Mingarini and two judges presided over the sexual abuse case of Miguel Brites. In a February 2020 hearing, Brites was sentenced to 10 years after the prosecution sought 20 for the rape of his granddaughter. Mingarini made some of the same arguments he made in the trials of Baldommir and Villafañe to support his light sentence. But in September 2020, three judges reviewed the sentence and increased it to 14 years.

Judge Mingarini also released Gaspar Mourullo from police custody in 2021 after he was accused of restraining his six months pregnant girlfriend against her own will while beating and threatening to kill her.  

On one occasion, Mourullo told the woman, ‘I am going to get a gun and I am going to shoot you.’ Several months passed when he visited her home and punched her belly and blocked her path to the door as she attempted to escape.

During a court hearing, Mingarini said the the domestic violence incidents were mutual and that the former couple’s acts of fighting was ‘the way to solve the problems that they shared.’

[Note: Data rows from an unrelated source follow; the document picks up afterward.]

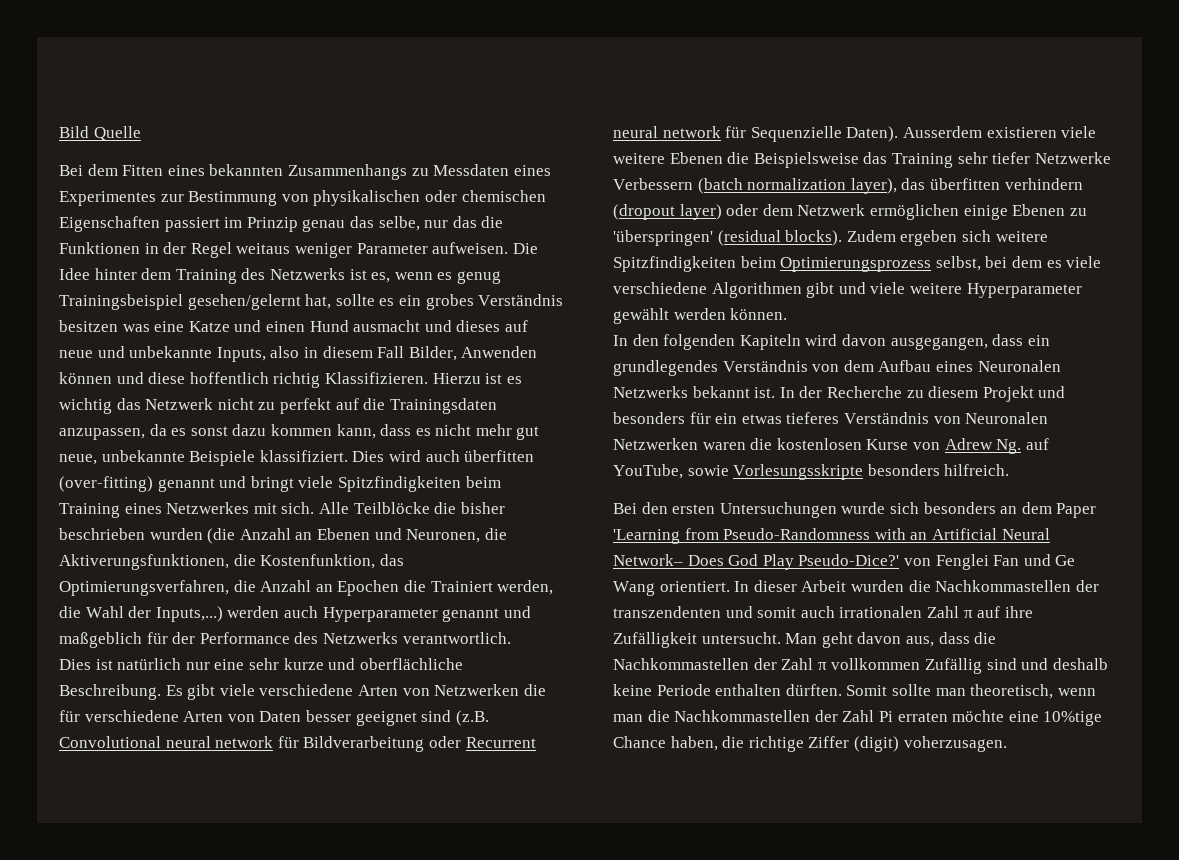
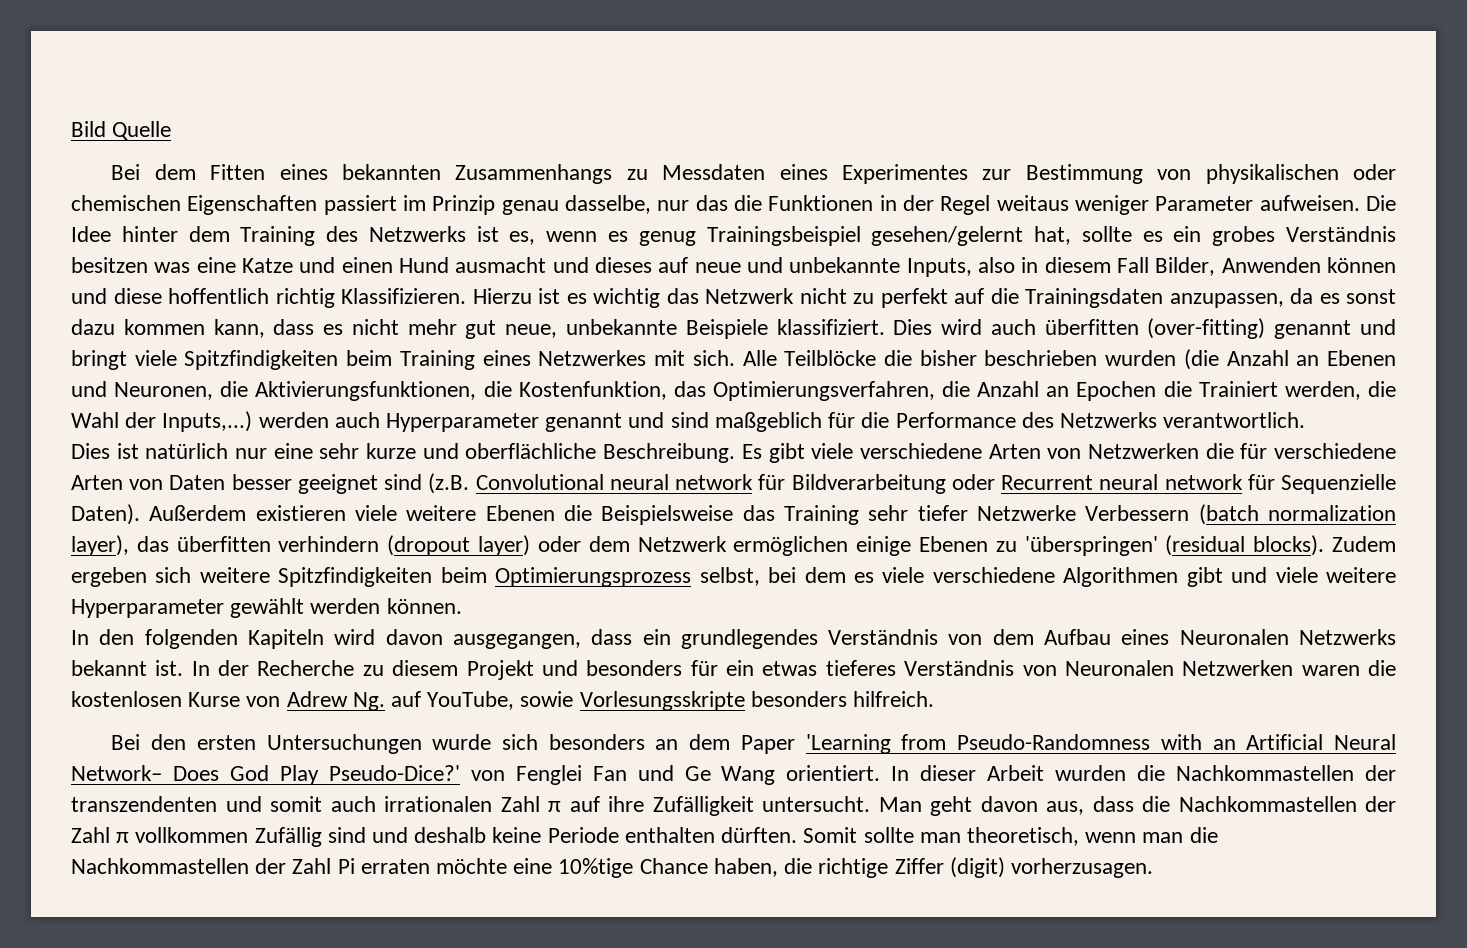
[349,216,420,231] das selbe, -> [565,195,651,214] dasselbe,
[59,554,229,570] Aktiverungsfunktionen, -> [255,381,477,401] Aktivierungsfunktionen,
(531, 612) none -> [670,412,709,428] sind
[172,632,196,644] der -> [861,412,890,428] die
[902,126,982,138] Ausserdem -> [149,505,247,521] Außerdem
[903,736,1007,752] voherzusagen. -> [1010,858,1153,878] vorherzusagen.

On January 29, 2019, Mingarini also rejected the prosecution’s request for the pre-trial detainment of Jorge Caceres, who also faced a sexual assault charge.

Prosecutors provided evidence that showed there was “a while liquid” in the victim’s genitals, but the judge thought the girl was not abused because ‘with regard to the (vaginal) tear … and the liquid that was not we can know because we are not doctors or biochemists. It may even be due to a matter of fluids from the female genital area.’

He also declined the prosecution’s attempt to hold Gustavo Ramos in prison while they investigated sexual assault charges that were brought up against him. Prosecutors slammed him for basing his decision on ‘the hygienic situation of the girl despite the medical reports that confirmed injuries.”